**WORK TASK:** Return copies of the lines below that mention "none".

**DATA FOR PROCESSING:**
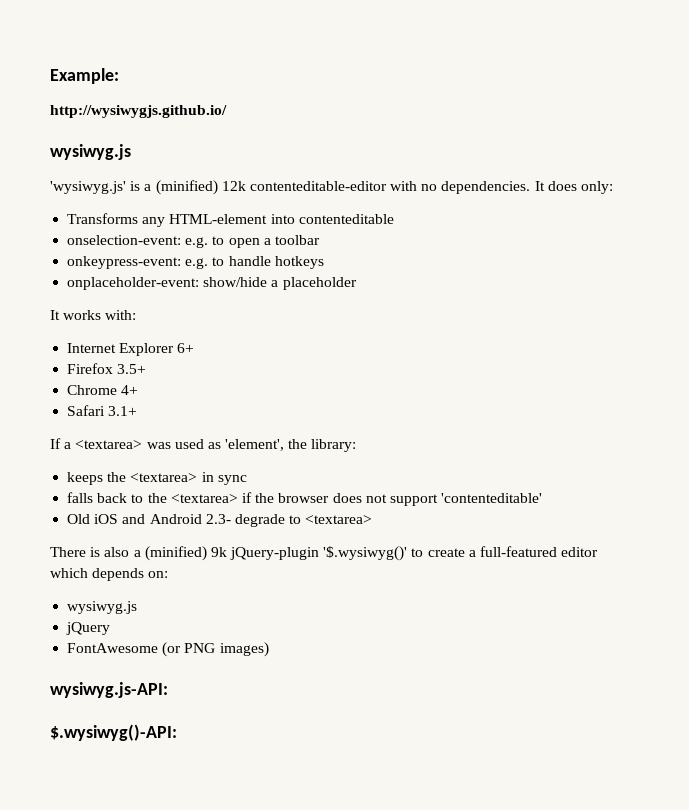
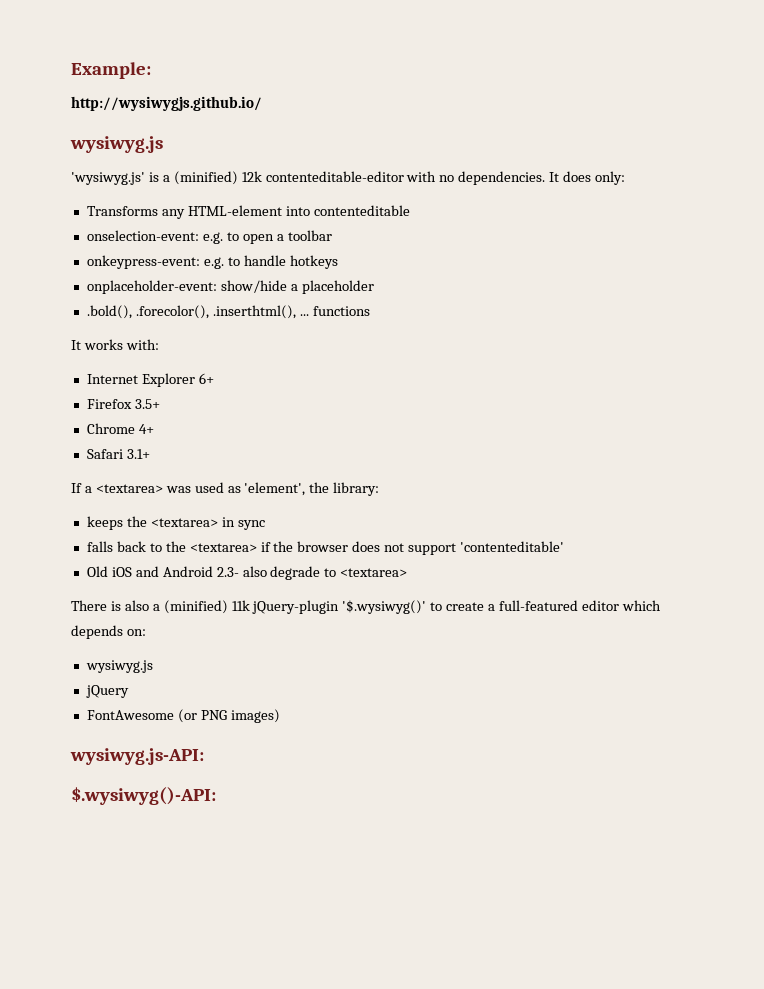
(357, 283) none -> [86,305,370,319] // .bold(), .forecolor(), .inserthtml(), ... functions
(231, 519) none -> [242,566,267,577] also
[210,547,227,557] 9k -> [231,600,250,611] 11k

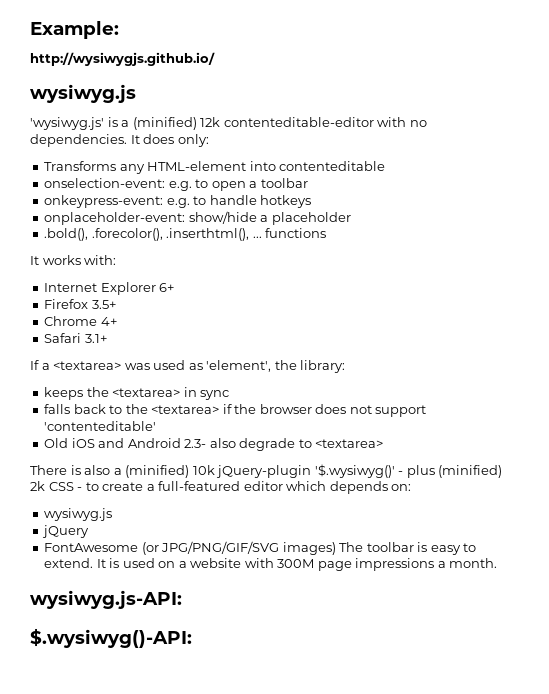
[231,600,250,611] 11k -> [192,465,215,475] 10k
(427, 607) none -> [398,465,503,478] [30,481,83,491] - plus (minified) 2k CSS -
[200,710,227,720] PNG -> [161,541,280,554] JPG/PNG/GIF/SVG
(280, 716) none -> [339,542,477,555] [44,558,498,571] The toolbar is easy to extend. It is used on a website with 300M page impressions a month.

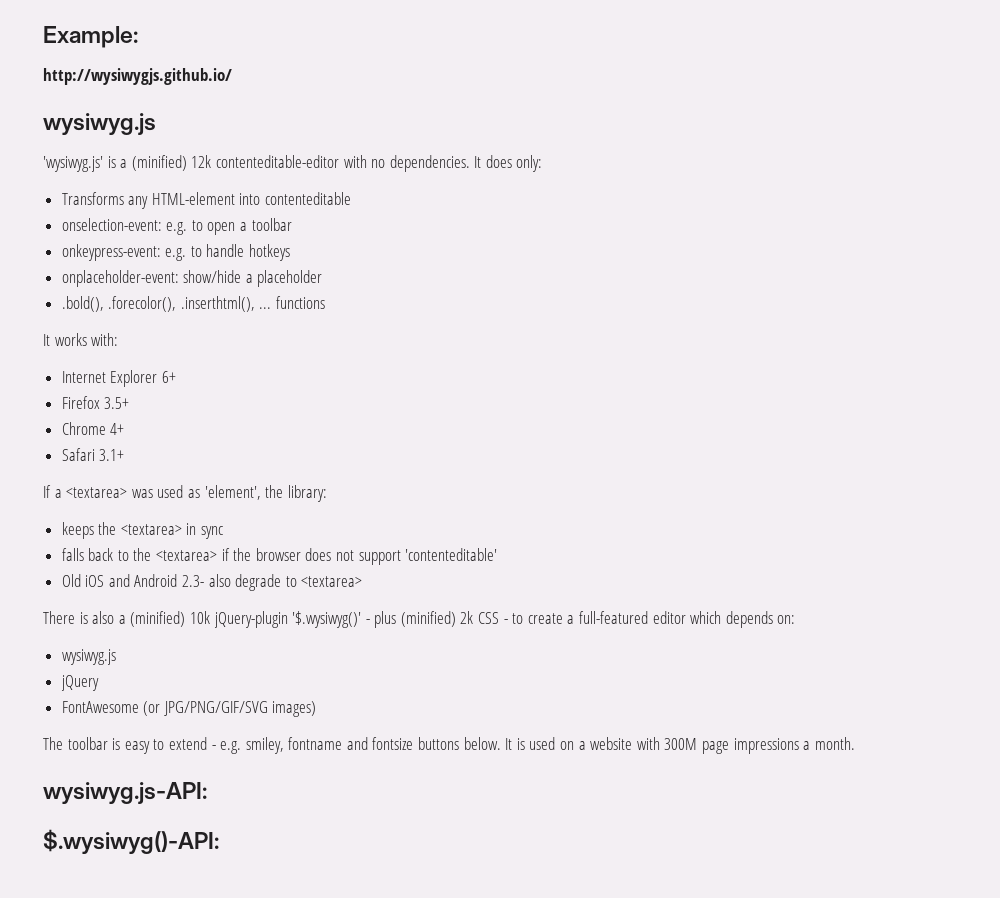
(336, 548) none -> (317, 709) //
[44,558,94,568] extend. -> [168,737,501,754] extend - e.g. smiley, fontname and fontsize buttons below.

**RESPONSE FOR THIS EXERCISE:**
(357, 283) none -> [86,305,370,319] // .bold(), .forecolor(), .inserthtml(), ... functions
(231, 519) none -> [242,566,267,577] also
(427, 607) none -> [398,465,503,478] [30,481,83,491] - plus (minified) 2k CSS -
(280, 716) none -> [339,542,477,555] [44,558,498,571] The toolbar is easy to extend. It is used on a website with 300M page impressions a month.
(336, 548) none -> (317, 709) //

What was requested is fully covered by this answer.